Thank you all for your help!


----------



## SeniorSitizen (May 2, 2012)

Slidr said:


> Hi everyone,
> 
> This is our first attempt at building a Dining (Harvest) Table and we were hoping to get some advice from you all. As you can see from the pictures we are using three boards for this table; the middle piece is 14" wide and the outside boards are aprox 12" wide each (total width of table will be just over 37") with a total length of 10'.
> 
> ...


1) sure, I prefer Elmer's glue all. Haven't had it fail in 60 years.
2) 5
3) 12 hrs. minimum 
4) no more than they are warped now. No
5) yes. Joint preparation is everything. Dry fit 2 pieces with clamps applying light ( subjective ) pressure. Reference those 2 pieces for future assembly. Hold a light underneath to inspect joint fit. Remove any high spots. Remove dust with a damp cloth. Apply glue liberally to both surfaces and clamp until some ( again subjective ) oozes out. Wipe ooze out with a damp cloth. After 12 hrs. add the third board. A common mistake is a poor joint fit resulting in excess pressure to obtain ooze out.


----------



## Steve Neul (Sep 2, 2011)

Any carpenters glue should work for an interior table top.
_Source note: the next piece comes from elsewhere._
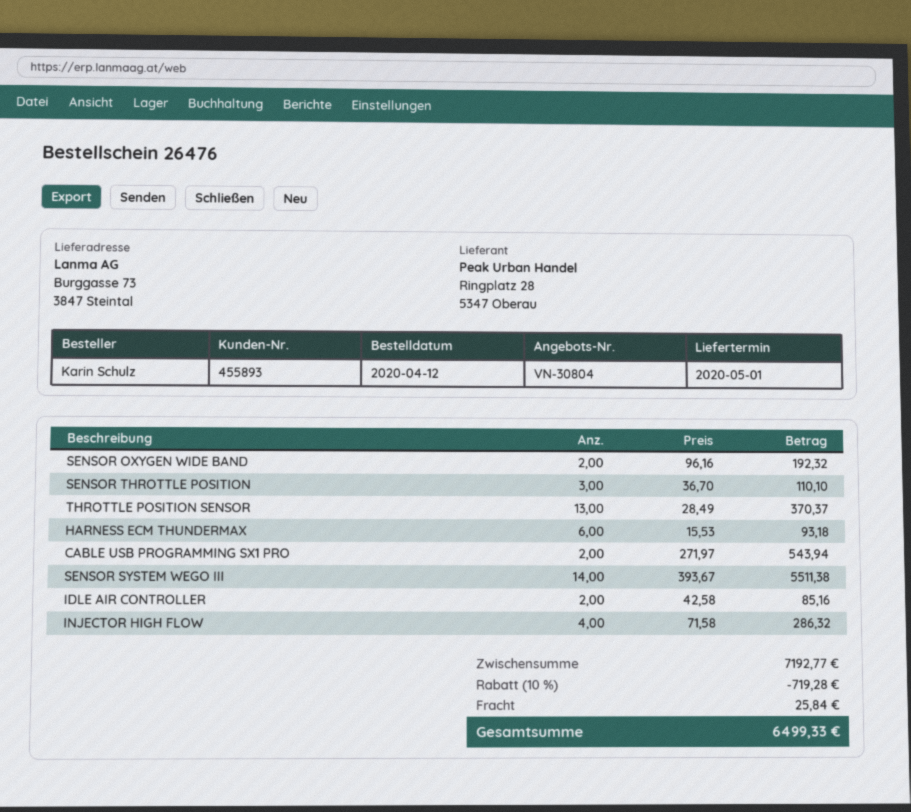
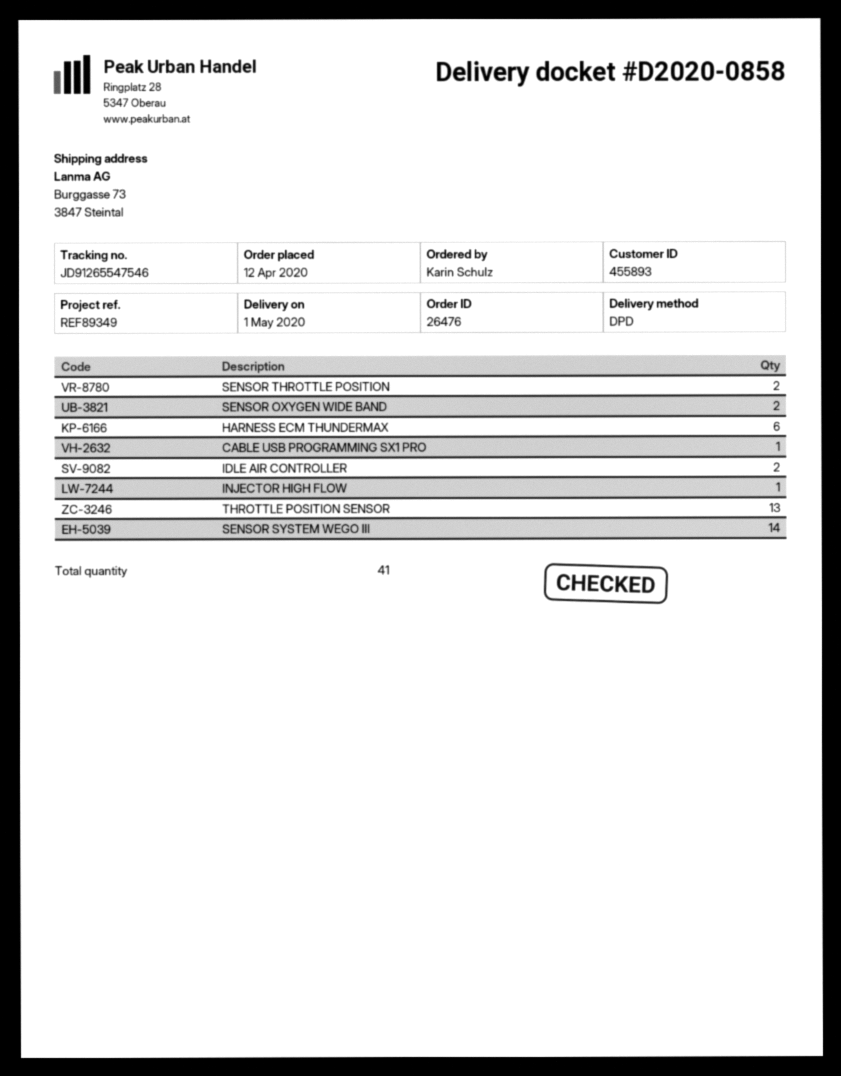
SENSOR THROTTLE POSITION: 3 -> 2
CABLE USB PROGRAMMING SX1 PRO: 2 -> 1
INJECTOR HIGH FLOW: 4 -> 1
I would use 5 or 6 clamps to glue it and let it dry overnight. The top may or may not warp at all if you did nothing extra. If you can it might be helpful to put a piece of wood or meta screwed to the underneath side. What ever finish you put on the top you should do on the underneath side also. The only thing that concerns me is the cracks two of the boards have. You might install some bowties on the underside just in case or rip the affected area out and add some more wood. Make sure all the joints fit well because any force you use forcing the joint together is force trying to pull it apart later.


----------



## cabinetman (Jul 5, 2007)

About your glue up. You should first do a dry fit to see how the mating edges look. If they were jointed and fit without any gaps, you can proceed to the glue up.

Have all your parts, glue and clamps all ready, and laid out. You don't want to be hunting for something at the last minute. It seems at this point it's a simple matter of applying glue and just setting the clamps and cauls and tightening them up. 

Well, what can go wrong? Clamps, like pipe clamps for instance have a closing pressure from the clamp ends that can exert more pressure on an upper or lower edge of the board other than the center, if not positioned properly. Many of those clamps the ends do not close under pressure absolutely parallel to each other.

When tightening one of those its a good idea to see how the mating edges are reacting as the clamp gets tight. Alternating the clamps position on top of the boards and the bottom of the boards help in creating a straight line of pressure to bring the boards together.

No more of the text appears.